WHAT YOU ARE ASKED TO DO.
In the data below, retype exactly the line that contains "moved up: Гарантия" and every line after it, through the last.

(Detected change data)
-*-*-

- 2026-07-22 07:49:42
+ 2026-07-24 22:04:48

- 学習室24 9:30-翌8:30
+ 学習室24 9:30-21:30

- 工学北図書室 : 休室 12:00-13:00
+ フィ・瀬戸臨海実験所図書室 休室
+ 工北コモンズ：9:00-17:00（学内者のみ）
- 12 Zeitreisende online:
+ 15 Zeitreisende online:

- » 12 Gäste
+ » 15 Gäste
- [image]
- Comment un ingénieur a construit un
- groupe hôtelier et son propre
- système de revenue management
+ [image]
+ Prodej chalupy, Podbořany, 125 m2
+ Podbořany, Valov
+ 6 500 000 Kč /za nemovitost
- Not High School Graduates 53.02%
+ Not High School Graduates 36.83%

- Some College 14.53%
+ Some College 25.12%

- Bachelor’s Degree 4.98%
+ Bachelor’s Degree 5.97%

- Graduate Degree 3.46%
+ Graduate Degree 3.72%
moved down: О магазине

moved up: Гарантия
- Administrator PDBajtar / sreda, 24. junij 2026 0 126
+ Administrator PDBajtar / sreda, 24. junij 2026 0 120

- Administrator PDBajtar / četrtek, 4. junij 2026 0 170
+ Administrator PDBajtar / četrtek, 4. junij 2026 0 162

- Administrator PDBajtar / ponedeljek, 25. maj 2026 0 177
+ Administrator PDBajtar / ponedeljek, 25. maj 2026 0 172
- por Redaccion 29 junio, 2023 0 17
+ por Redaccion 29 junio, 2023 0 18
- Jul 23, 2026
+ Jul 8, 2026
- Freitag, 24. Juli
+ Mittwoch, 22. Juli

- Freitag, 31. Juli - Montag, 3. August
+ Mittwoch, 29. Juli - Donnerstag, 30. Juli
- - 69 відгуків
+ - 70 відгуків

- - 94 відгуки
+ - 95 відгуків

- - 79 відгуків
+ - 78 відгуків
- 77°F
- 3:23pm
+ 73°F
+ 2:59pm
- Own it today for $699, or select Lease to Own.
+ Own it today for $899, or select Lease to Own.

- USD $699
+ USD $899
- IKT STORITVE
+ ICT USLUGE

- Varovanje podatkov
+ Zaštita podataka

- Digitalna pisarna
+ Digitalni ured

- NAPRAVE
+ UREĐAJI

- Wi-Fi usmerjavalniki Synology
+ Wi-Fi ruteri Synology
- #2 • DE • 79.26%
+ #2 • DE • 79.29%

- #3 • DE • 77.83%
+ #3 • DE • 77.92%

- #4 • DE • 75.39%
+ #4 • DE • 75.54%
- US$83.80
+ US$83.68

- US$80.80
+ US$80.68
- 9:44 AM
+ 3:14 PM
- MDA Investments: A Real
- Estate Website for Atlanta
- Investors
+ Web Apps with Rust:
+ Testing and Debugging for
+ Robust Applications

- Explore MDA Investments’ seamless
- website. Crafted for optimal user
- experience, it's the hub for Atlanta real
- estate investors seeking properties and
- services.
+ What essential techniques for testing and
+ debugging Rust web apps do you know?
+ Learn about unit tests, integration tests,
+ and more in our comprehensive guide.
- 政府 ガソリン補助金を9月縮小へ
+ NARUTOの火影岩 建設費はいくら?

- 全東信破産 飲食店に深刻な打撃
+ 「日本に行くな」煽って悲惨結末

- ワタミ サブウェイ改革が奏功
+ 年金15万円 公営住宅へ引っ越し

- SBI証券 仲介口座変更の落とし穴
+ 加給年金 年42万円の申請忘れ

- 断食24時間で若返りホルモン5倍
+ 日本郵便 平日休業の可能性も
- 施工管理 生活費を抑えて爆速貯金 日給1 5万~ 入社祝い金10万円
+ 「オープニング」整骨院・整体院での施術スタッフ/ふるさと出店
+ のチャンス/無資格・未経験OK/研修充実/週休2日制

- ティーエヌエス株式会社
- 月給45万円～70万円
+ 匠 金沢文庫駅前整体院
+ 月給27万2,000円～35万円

-*-*-

EXPECTED ANSWER.
moved up: Гарантия
- Administrator PDBajtar / sreda, 24. junij 2026 0 126
+ Administrator PDBajtar / sreda, 24. junij 2026 0 120

- Administrator PDBajtar / četrtek, 4. junij 2026 0 170
+ Administrator PDBajtar / četrtek, 4. junij 2026 0 162

- Administrator PDBajtar / ponedeljek, 25. maj 2026 0 177
+ Administrator PDBajtar / ponedeljek, 25. maj 2026 0 172
- por Redaccion 29 junio, 2023 0 17
+ por Redaccion 29 junio, 2023 0 18
- Jul 23, 2026
+ Jul 8, 2026
- Freitag, 24. Juli
+ Mittwoch, 22. Juli

- Freitag, 31. Juli - Montag, 3. August
+ Mittwoch, 29. Juli - Donnerstag, 30. Juli
- - 69 відгуків
+ - 70 відгуків

- - 94 відгуки
+ - 95 відгуків

- - 79 відгуків
+ - 78 відгуків
- 77°F
- 3:23pm
+ 73°F
+ 2:59pm
- Own it today for $699, or select Lease to Own.
+ Own it today for $899, or select Lease to Own.

- USD $699
+ USD $899
- IKT STORITVE
+ ICT USLUGE

- Varovanje podatkov
+ Zaštita podataka

- Digitalna pisarna
+ Digitalni ured

- NAPRAVE
+ UREĐAJI

- Wi-Fi usmerjavalniki Synology
+ Wi-Fi ruteri Synology
- #2 • DE • 79.26%
+ #2 • DE • 79.29%

- #3 • DE • 77.83%
+ #3 • DE • 77.92%

- #4 • DE • 75.39%
+ #4 • DE • 75.54%
- US$83.80
+ US$83.68

- US$80.80
+ US$80.68
- 9:44 AM
+ 3:14 PM
- MDA Investments: A Real
- Estate Website for Atlanta
- Investors
+ Web Apps with Rust:
+ Testing and Debugging for
+ Robust Applications

- Explore MDA Investments’ seamless
- website. Crafted for optimal user
- experience, it's the hub for Atlanta real
- estate investors seeking properties and
- services.
+ What essential techniques for testing and
+ debugging Rust web apps do you know?
+ Learn about unit tests, integration tests,
+ and more in our comprehensive guide.
- 政府 ガソリン補助金を9月縮小へ
+ NARUTOの火影岩 建設費はいくら?

- 全東信破産 飲食店に深刻な打撃
+ 「日本に行くな」煽って悲惨結末

- ワタミ サブウェイ改革が奏功
+ 年金15万円 公営住宅へ引っ越し

- SBI証券 仲介口座変更の落とし穴
+ 加給年金 年42万円の申請忘れ

- 断食24時間で若返りホルモン5倍
+ 日本郵便 平日休業の可能性も
- 施工管理 生活費を抑えて爆速貯金 日給1 5万~ 入社祝い金10万円
+ 「オープニング」整骨院・整体院での施術スタッフ/ふるさと出店
+ のチャンス/無資格・未経験OK/研修充実/週休2日制

- ティーエヌエス株式会社
- 月給45万円～70万円
+ 匠 金沢文庫駅前整体院
+ 月給27万2,000円～35万円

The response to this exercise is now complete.